Il governo nazionale per poter assumere
un ruolo nella realizzazione degli inceneritori, li ha definiti di
interesse strategico per il Paese. La Regione siciliana, a sua volta,
per non rimanere al di fuori di questo promettente business, punta
sulla dichiarazione di “stato d’emergenza”, per poter gestire e
moltiplicare gli impianti e le ceneri da far “respirare” ai
siciliani, che sono già sottoposti ad un inquinamento mortifero: da
Gela a Melilli, da Augusta a Milazzo e nelle grandi aree urbane, a
causa di una mobilità insostenibile e senza un governo.
Tutto ciò avviene in un contesto in
cui la Sicilia è priva – senza giustificazione alcuna – di un
Piano di gestione dei rifiuti, condizione questa, quanto mai
funzionale ai disegni affaristici e mafiosi che ruotano intorno alla
gestione dei rifiuti.

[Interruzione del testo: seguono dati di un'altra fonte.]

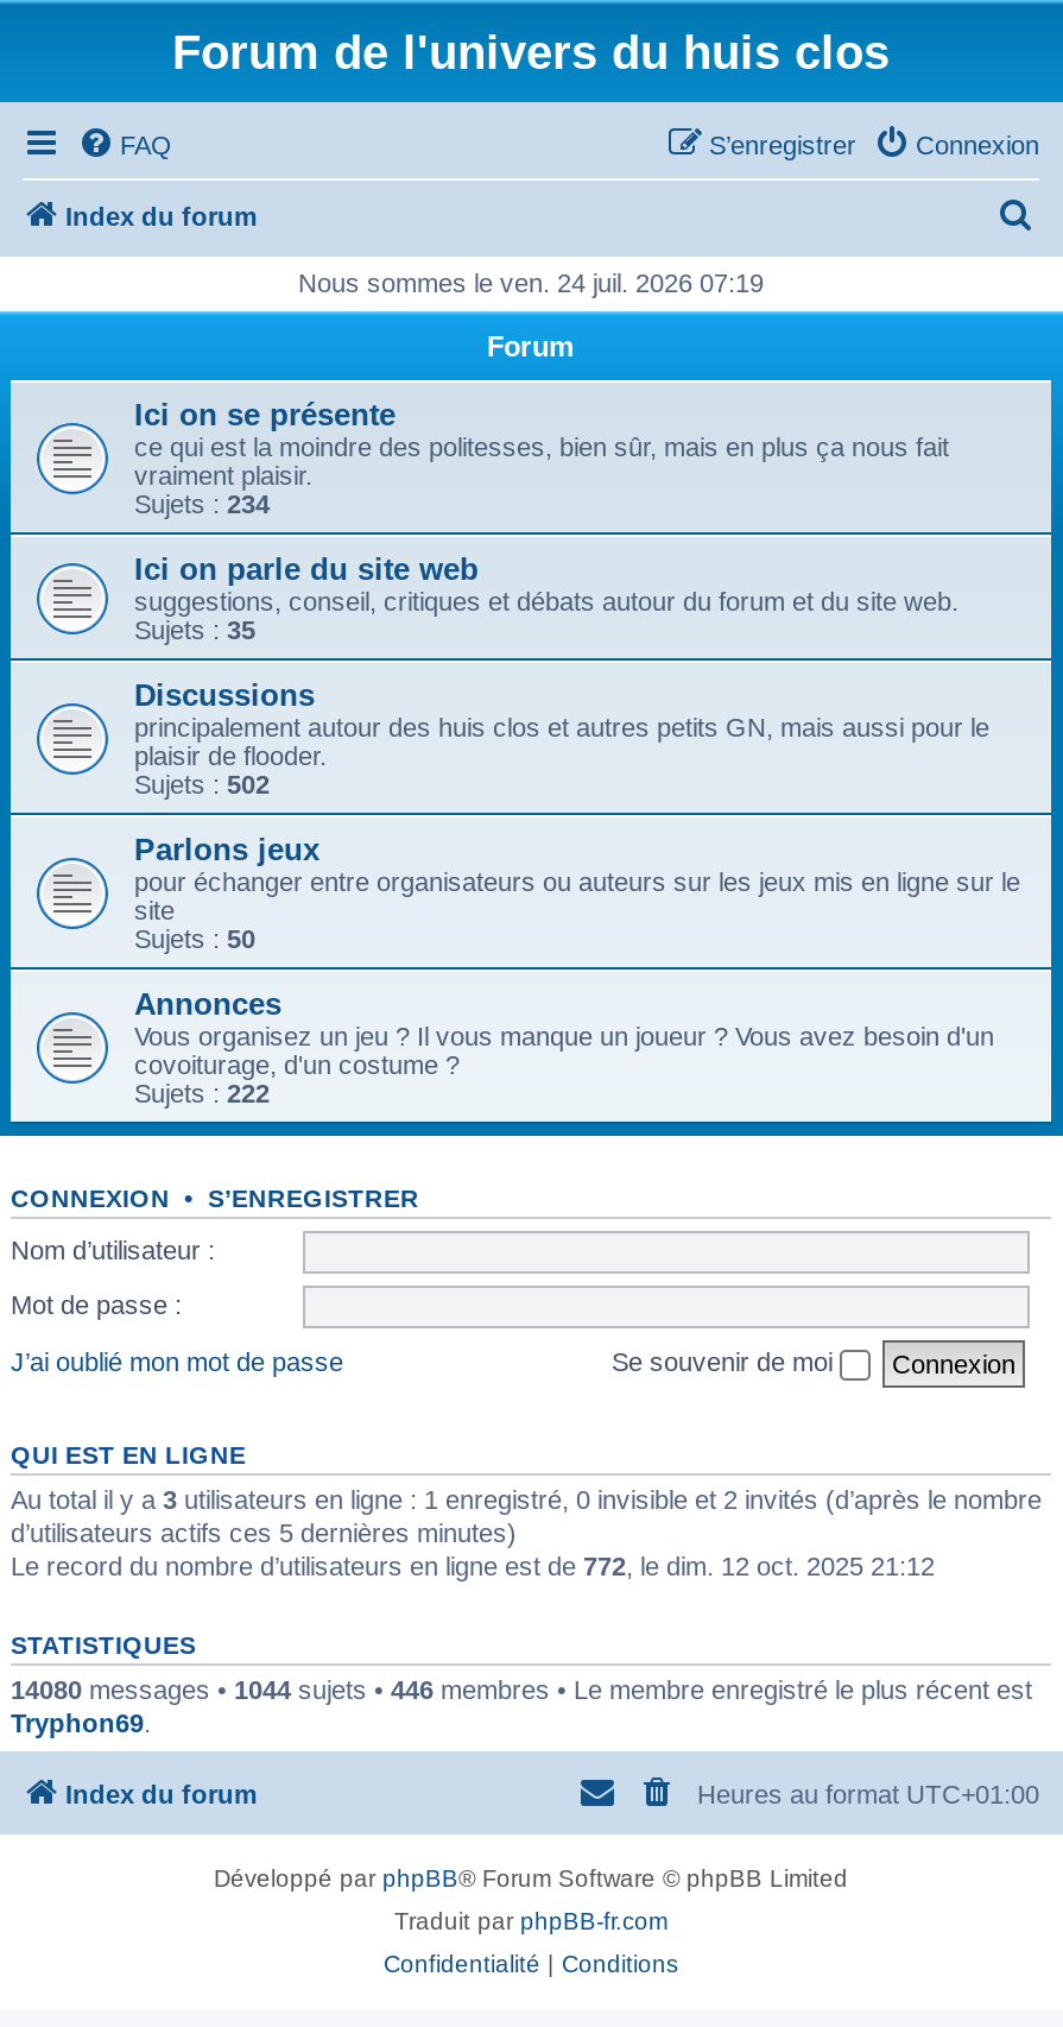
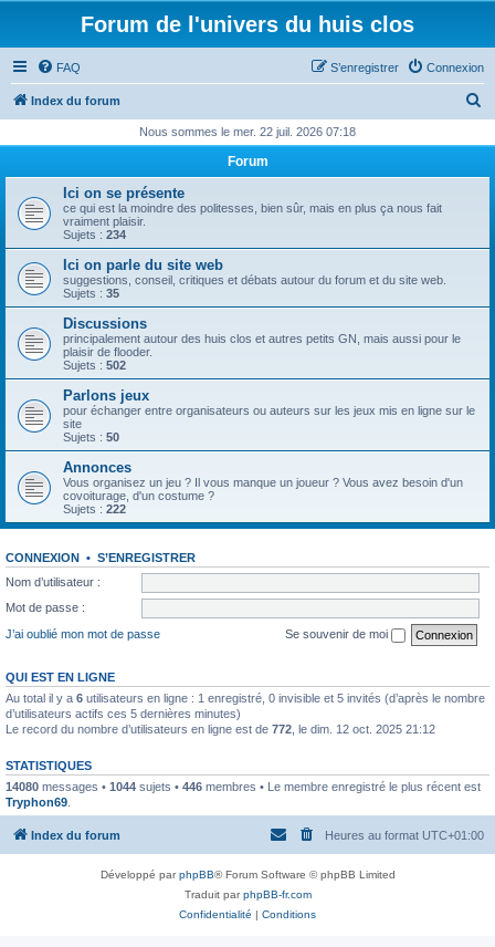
[298,269,764,297] Nous sommes le ven. 24 juil. 2026 07:19 -> [139,125,356,138] Nous sommes le mer. 22 juil. 2026 07:18
[11,1484,1042,1513] Au total il y a 3 utilisateurs en ligne : 1 enregistré, 0 invisible et 2 invités (d’après le nombre -> [6,691,485,704] Au total il y a 6 utilisateurs en ligne : 1 enregistré, 0 invisible et 5 invités (d’après le nombre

La mancanza del Piano, ha permesso e permette
che la gestione dei rifiuti stia saldamente in mano a mafiosi e
affaristi.
Gli impianti di TMB (trattamento
meccanico biologico) realizzati in questi mesi a Palermo e Catania in
base ad un “piano emergenziale” non vigente, perché non ha mai
completato l’iter d’approvazione, non hanno nulla a che vedere
con la raccolta differenziata o con il recupero in qualità di
materia e sono stati tecnicamente “scelti” per produrre CSS/CDR e
“pensati” per costituire un enorme stock di materiale non
riciclabili, utilizzabili solo come combustibile per
inceneritori/cementerei o per metterli in discarica dopo una
dispendiosa lavorazione.
Siamo alla riproposizione del modello
elaborato negli anni passati dal presidente Cuffaro (quattro
inceneritori e tante discariche), che ci ha lasciato in eredità un
sistema criminogeno basato sulle discariche, che ingoia il 90% dei
rifiuti».
«Questo sistema – conclude Angelini
– ha prodotto dai tanti fenomeni corruttivi (molti sono rimasti
oscuri) che sono emersi in questi anni. Per ultimo, la vicenda
dell’autorizzazione abnorme discarica di Motta
Sant'Anastasia/Misterbianco, da cui emerge chiaramente il ruolo
cruciale di Gianfranco Cannova, semplice funzionario, che riusciva ad
operare impunemente all’interno dell’apparato regionale, grazie
ad un groviglio di complicità, incompetenze e coperture politiche.
La gravità della situazione è
rappresentata dal fatto che nessuna bonifica è stata mai fatta in
questi anni, per impedire che questo sistema potesse continuare a
gestire i rifiuti in Sicilia e a proliferare, nonostante denunce,
commissione parlamentari d’inchiesta e tanti buon propositi.